Pile Valley is home to Australia’s most venomous funnel-web spider (although we didn’t see any…they come out at night). The spiders live in the ground or in little rock crevices and create a funnel-shaped web over the entrance. We did see lots of those.

After lunch, it was back to the beach driving. As we headed north, we made a quick stop for anyone who wanted to take an airplane ride over the island. The planes take off and land right on the beach with runways designated by a few signs that basically say “stay out the airplanes’ way.” You’re up for about 20 minutes, long enough to see the lakes and forest from the sky, as well as possibly spot a whale or other marine animals off the shore. Of course this is not a cheap add-on, so I passed, but those who went said it was pretty cool.
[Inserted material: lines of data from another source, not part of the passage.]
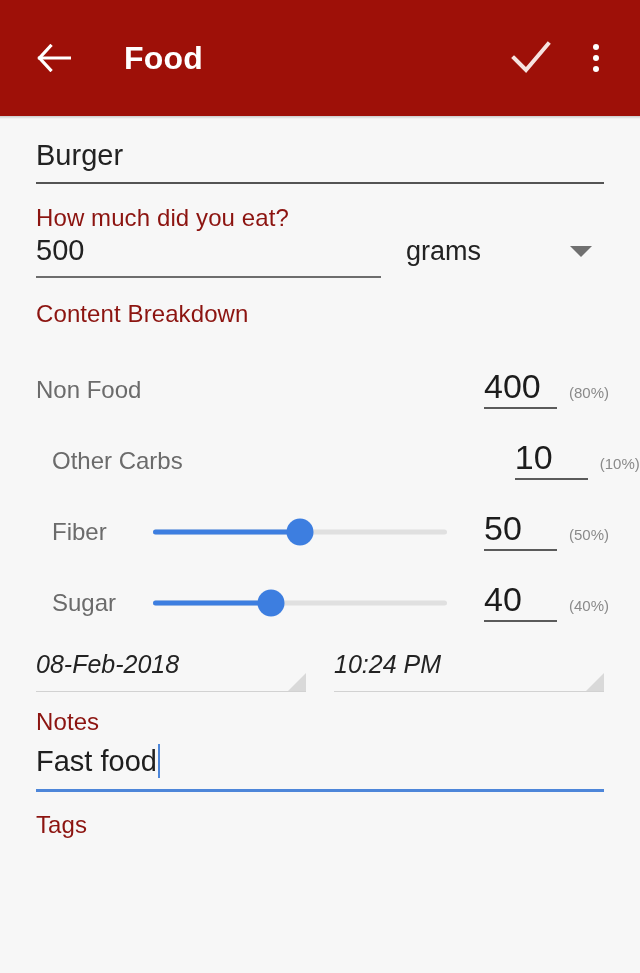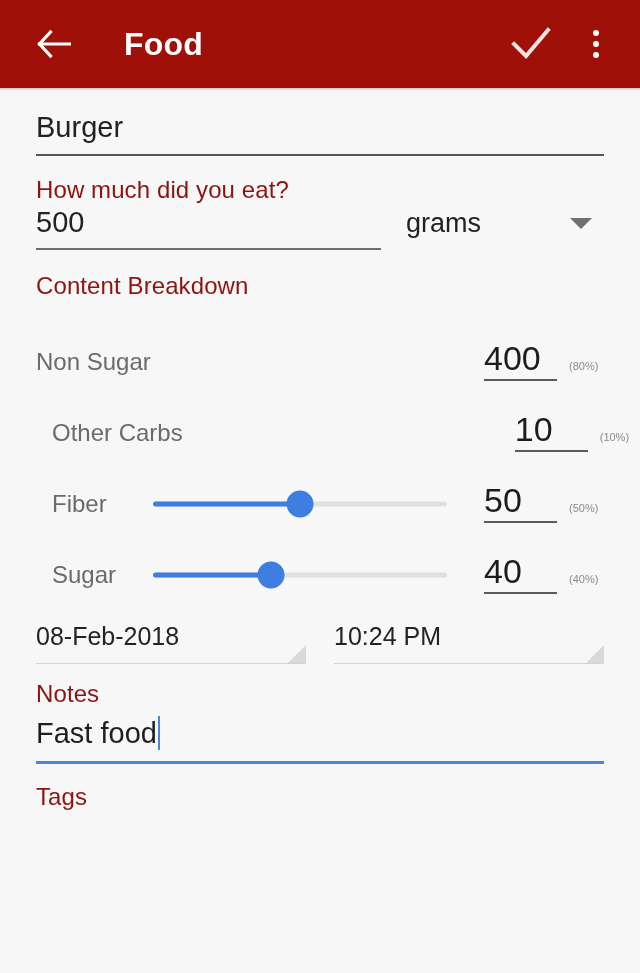"Food" .appbar { height: 88px -> 116px }
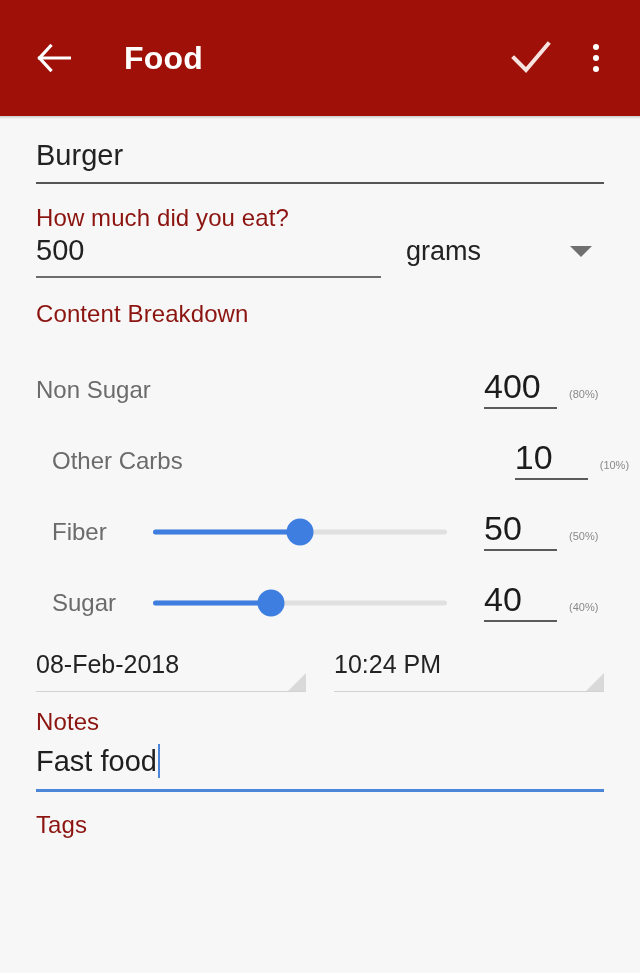"Non Sugar" div.bd-label { text: Sugar -> Food }
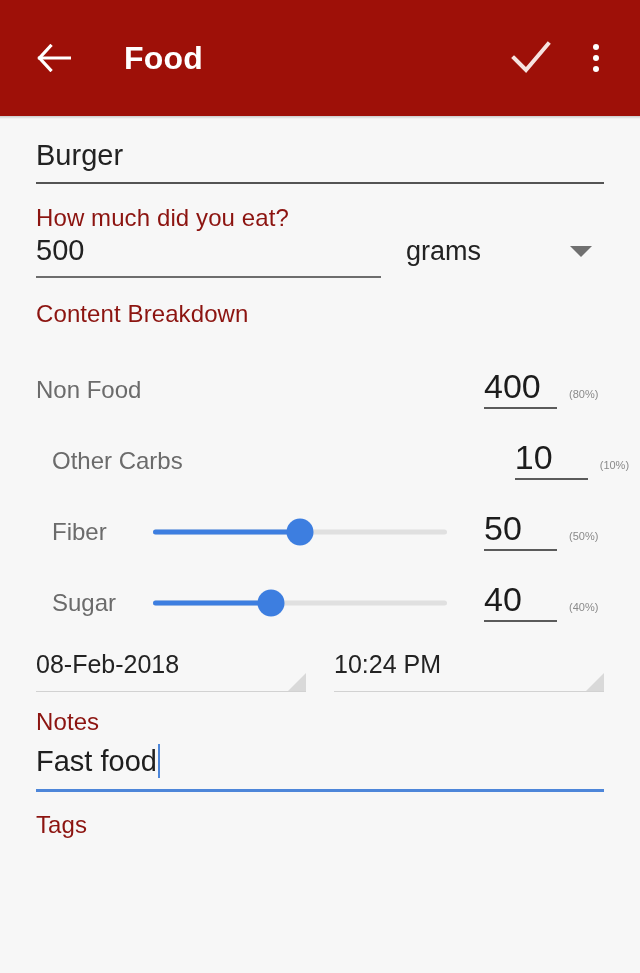"(80%)" .bd-pct { font-size: 11px -> 15px }
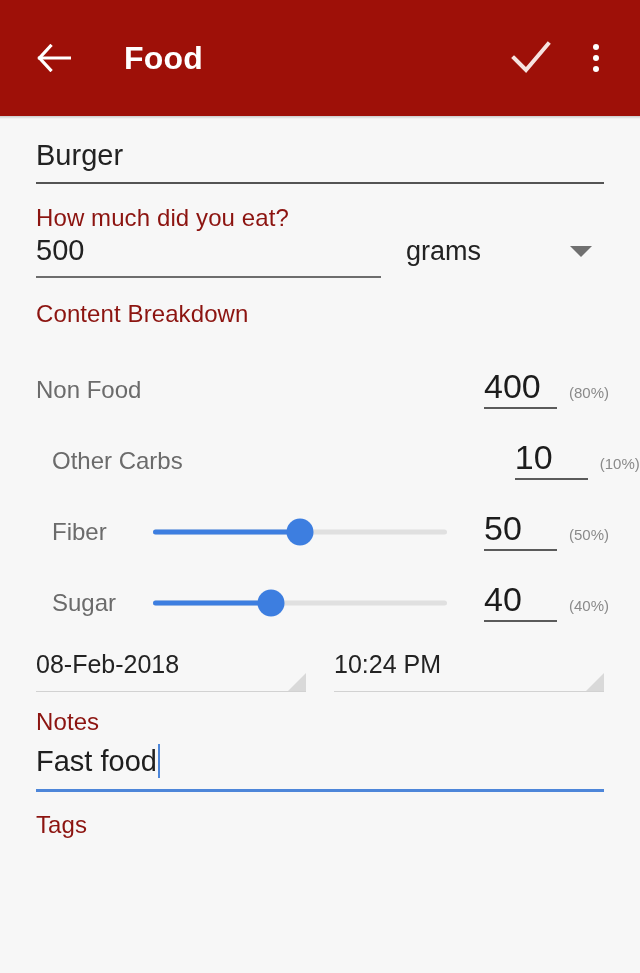"08-Feb-2018" .datetime-row { font-style: none -> italic }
We met up with our fliers a little further up at a runway near the Maheno shipwreck, beached in 1935. The Maheno had been sold to Japan for scrap metal and they took her rudder off to sell it in Australia before towing the rest of the ship back to Japan. Unfortunately for them, a storm swept in, separated the Maheno from the ship doing the towing, and, without a rudder, there was no way to steer her away from the beach. Now she’s a rusted mess but makes for good photos.

Maheno

Other island highlights included Eli Creek, a super clear “lazy river” you can float down through a short distance of forest and out onto the beach, and the Pinnacles (some colored sand formations that weren’t really that impressive). There’s quite a bit of variety on the island and it is definitely worth seeing. Even though it’s winter right now, the weather was beautiful, although I didn’t find it quite warm enough to get in the water at either Lake McKenzie or Eli Creek. Many others had no problem jumping in though…

Fraser Island is home to the purest bloodline of dingos in Australia (since they have not had the opportunity to interbreed with any domestic or feral dogs, like mainland dingo populations sometimes do). Unfortunately, we did not see any.